[Action item]
Leave the images aside and output every entry exactly.
-- Available records follows --
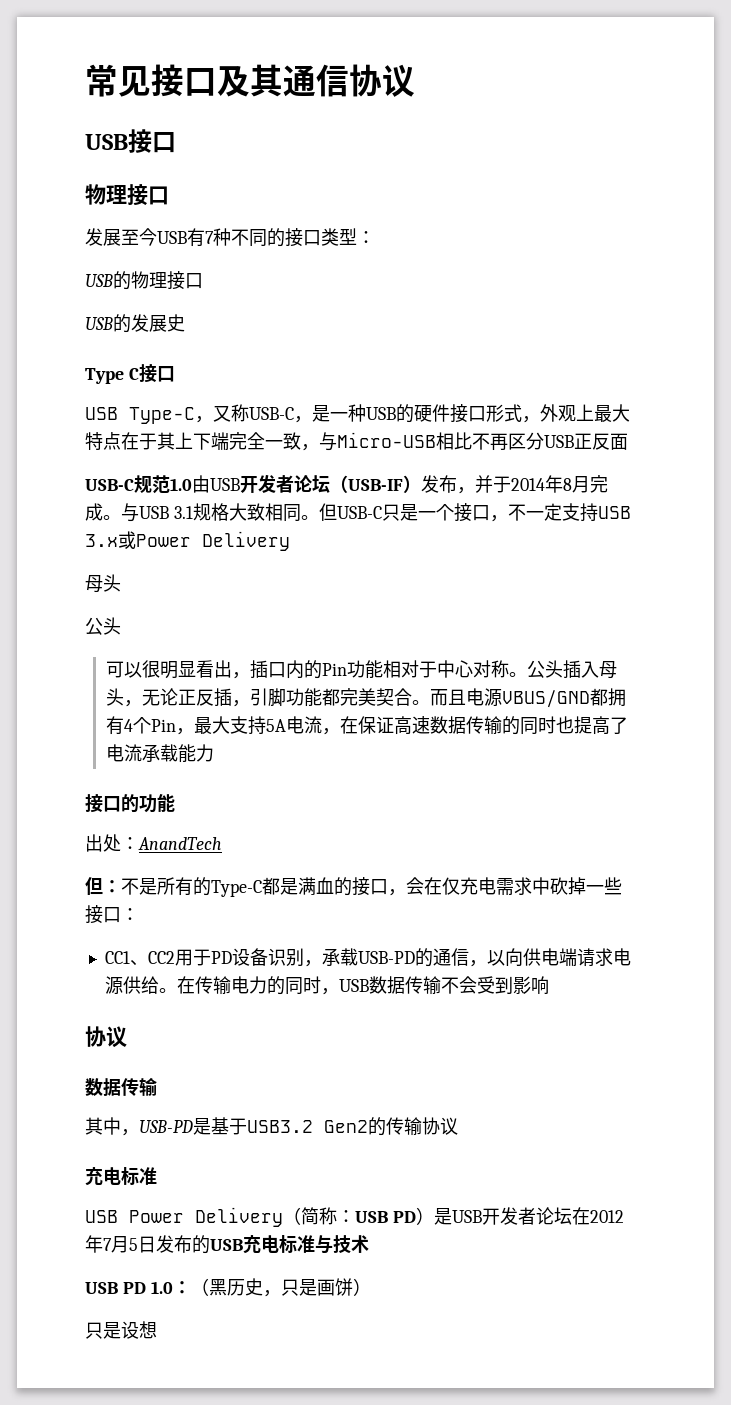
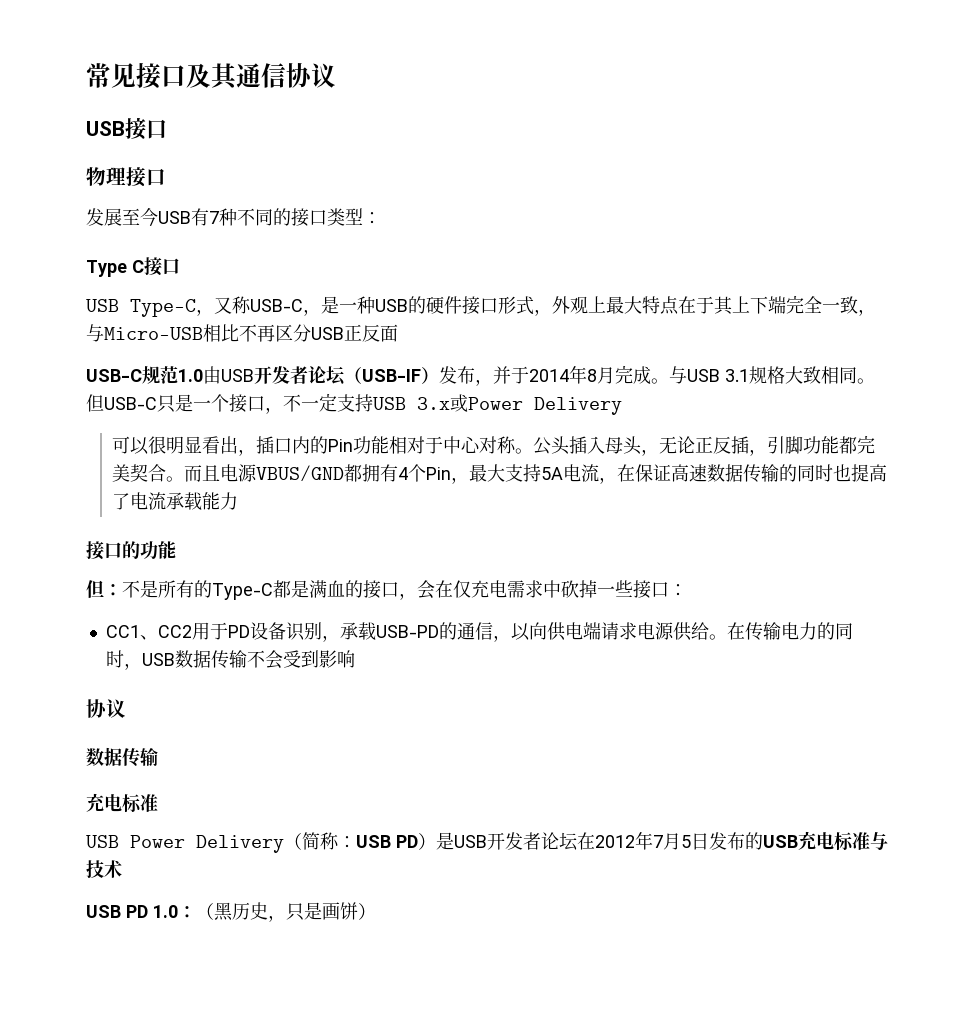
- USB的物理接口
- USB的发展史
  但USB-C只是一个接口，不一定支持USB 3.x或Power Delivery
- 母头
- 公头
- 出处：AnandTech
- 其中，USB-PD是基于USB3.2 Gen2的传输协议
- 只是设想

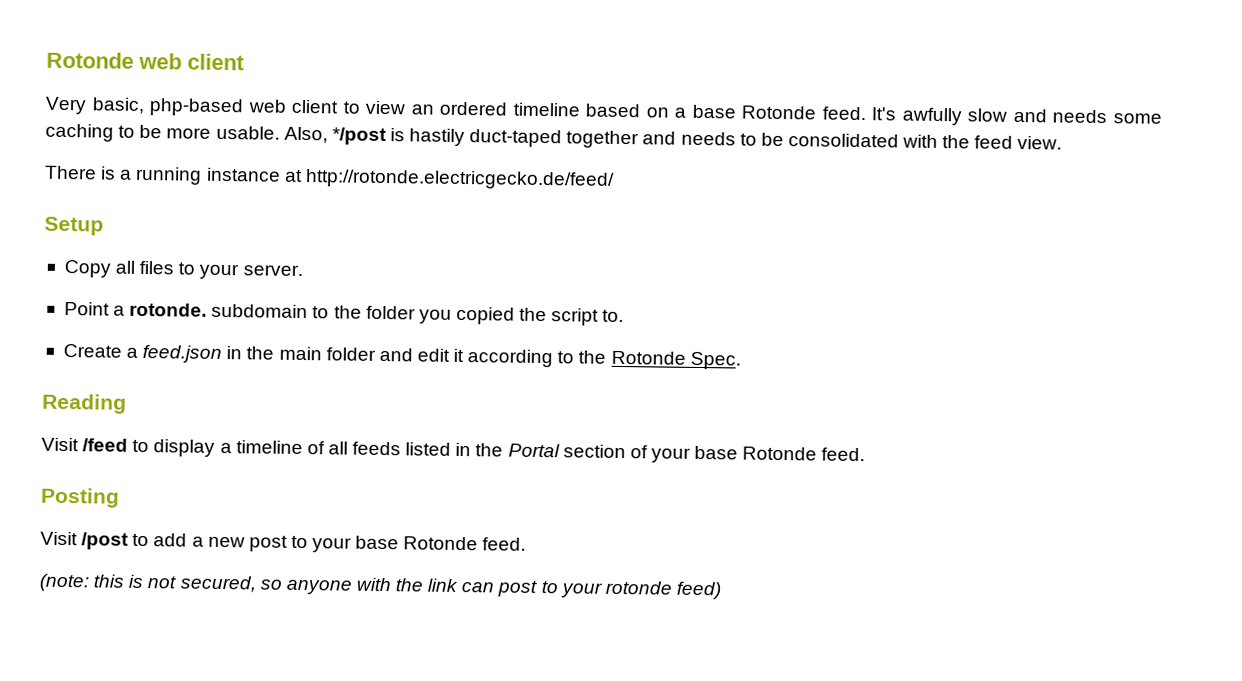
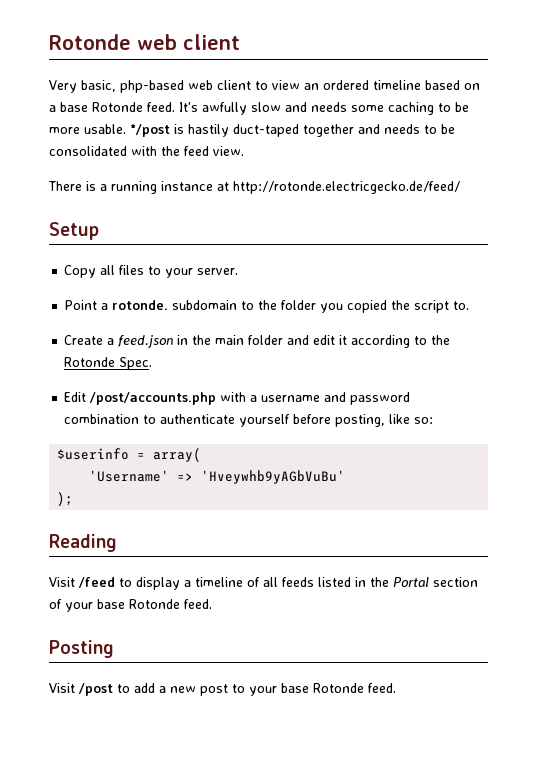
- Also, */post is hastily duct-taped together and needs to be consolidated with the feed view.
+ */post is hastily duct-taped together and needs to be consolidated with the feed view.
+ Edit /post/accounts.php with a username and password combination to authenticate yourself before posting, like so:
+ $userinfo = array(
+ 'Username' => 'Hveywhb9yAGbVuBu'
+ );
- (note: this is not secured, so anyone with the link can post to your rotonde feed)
-- Available records concluded --
[Result]
- USB的物理接口
- USB的发展史
  但USB-C只是一个接口，不一定支持USB 3.x或Power Delivery
- 母头
- 公头
- 出处：AnandTech
- 其中，USB-PD是基于USB3.2 Gen2的传输协议
- 只是设想

- Also, */post is hastily duct-taped together and needs to be consolidated with the feed view.
+ */post is hastily duct-taped together and needs to be consolidated with the feed view.
+ Edit /post/accounts.php with a username and password combination to authenticate yourself before posting, like so:
+ $userinfo = array(
+ 'Username' => 'Hveywhb9yAGbVuBu'
+ );
- (note: this is not secured, so anyone with the link can post to your rotonde feed)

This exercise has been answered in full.